§ **What you will do**
Would you please return the lines of the material that contain the word "text"?

§ **Record excerpts**
┏━━

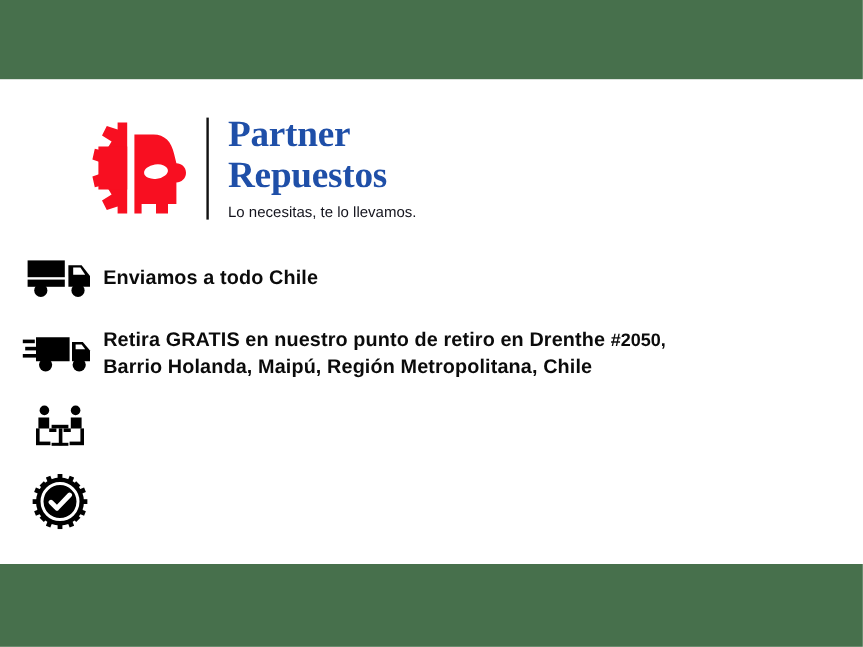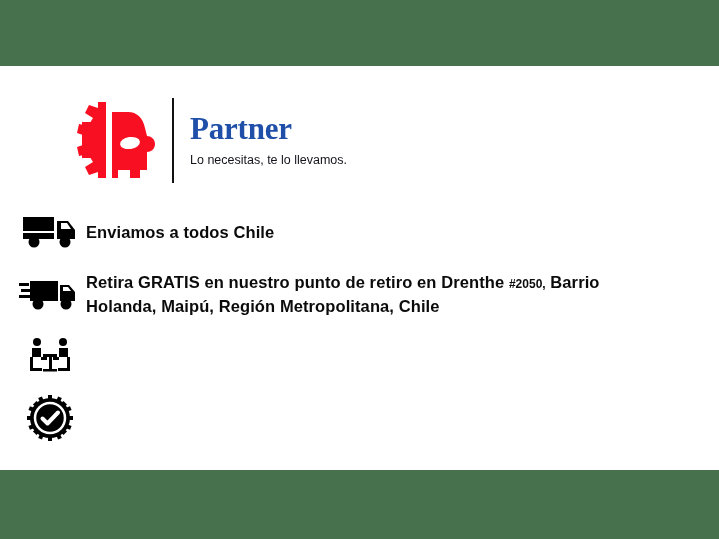--- a/index.html
+++ b/index.html
@@ -102,21 +102,21 @@
   }
   .feature-text {
     font-family: "Liberation Sans", sans-serif;
     font-weight: 700;
     font-size: 16.5px;
     line-height: 22px;
     color: #0b0b0b;
     letter-spacing: 0.1px;
   }
   .feature-text .small {
-    font-size: 12px;
+    font-size: 15px;
     letter-spacing: 0;
   }
   .row-pickup .feature-text { max-width: 520px; }
 </style>
 </head>
 <body>
 
 <div class="banner">
 
   <div class="bar bar-top"></div>
@@ -136,38 +136,39 @@
         <path d="M50 16 L66 16 C75 16 81 22 83 32 L85 40 C89 40 93 43 93 48 C93 53 89 56 85 56 L85 74 L78 74 L78 82 L68 82 L68 74 L56 74 L56 82 L50 82 Z"></path>
       </g>
 
       <ellipse cx="68" cy="47" rx="10" ry="6" fill="#ffffff" transform="rotate(-8 68 47)"></ellipse>
     </svg>
 
     <div class="logo-divider"></div>
 
     <div class="logo-text">
       <div class="brand-line">Partner</div>
+      <div class="brand-line">Repuestos</div>
       <div class="brand-tagline">Lo necesitas, te lo llevamos.</div>
     </div>
   </div>
 
   <div class="features">
 
     <div class="feature-row row-shipping">
       <div class="feature-icon">
         <svg width="58" height="34" viewBox="0 0 58 34" aria-hidden="true">
           <rect x="2" y="2" width="31" height="14" fill="#000"></rect>
           <rect x="2" y="18" width="31" height="6" fill="#000"></rect>
           <path d="M36 6 L47 6 L54 15 L54 24 L36 24 Z" fill="#000"></path>
           <path d="M40 8 L46 8 L50 14 L40 14 Z" fill="#fff"></path>
           <circle cx="13" cy="27" r="5.5" fill="#000"></circle>
           <circle cx="44" cy="27" r="5.5" fill="#000"></circle>
         </svg>
       </div>
-      <div class="feature-text"><span>Enviamos a todos Chile</span></div>
+      <div class="feature-text"><span>Enviamos a todo Chile</span></div>
     </div>
 
     <div class="feature-row row-pickup">
       <div class="feature-icon">
         <svg width="64" height="34" viewBox="0 0 64 34" aria-hidden="true">
           <rect x="1" y="6" width="10" height="3" fill="#000"></rect>
           <rect x="3" y="12" width="9" height="3" fill="#000"></rect>
           <rect x="1" y="18" width="11" height="3" fill="#000"></rect>
           <path d="M12 4 L40 4 L40 24 L12 24 Z" fill="#000"></path>
           <path d="M42 8 L51 8 L57 15 L57 24 L42 24 Z" fill="#000"></path>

┗━━

§ **Output of the task**
   .feature-text {
   .feature-text .small {
   .row-pickup .feature-text { max-width: 520px; }
     <div class="logo-text">
-      <div class="feature-text"><span>Enviamos a todos Chile</span></div>
+      <div class="feature-text"><span>Enviamos a todo Chile</span></div>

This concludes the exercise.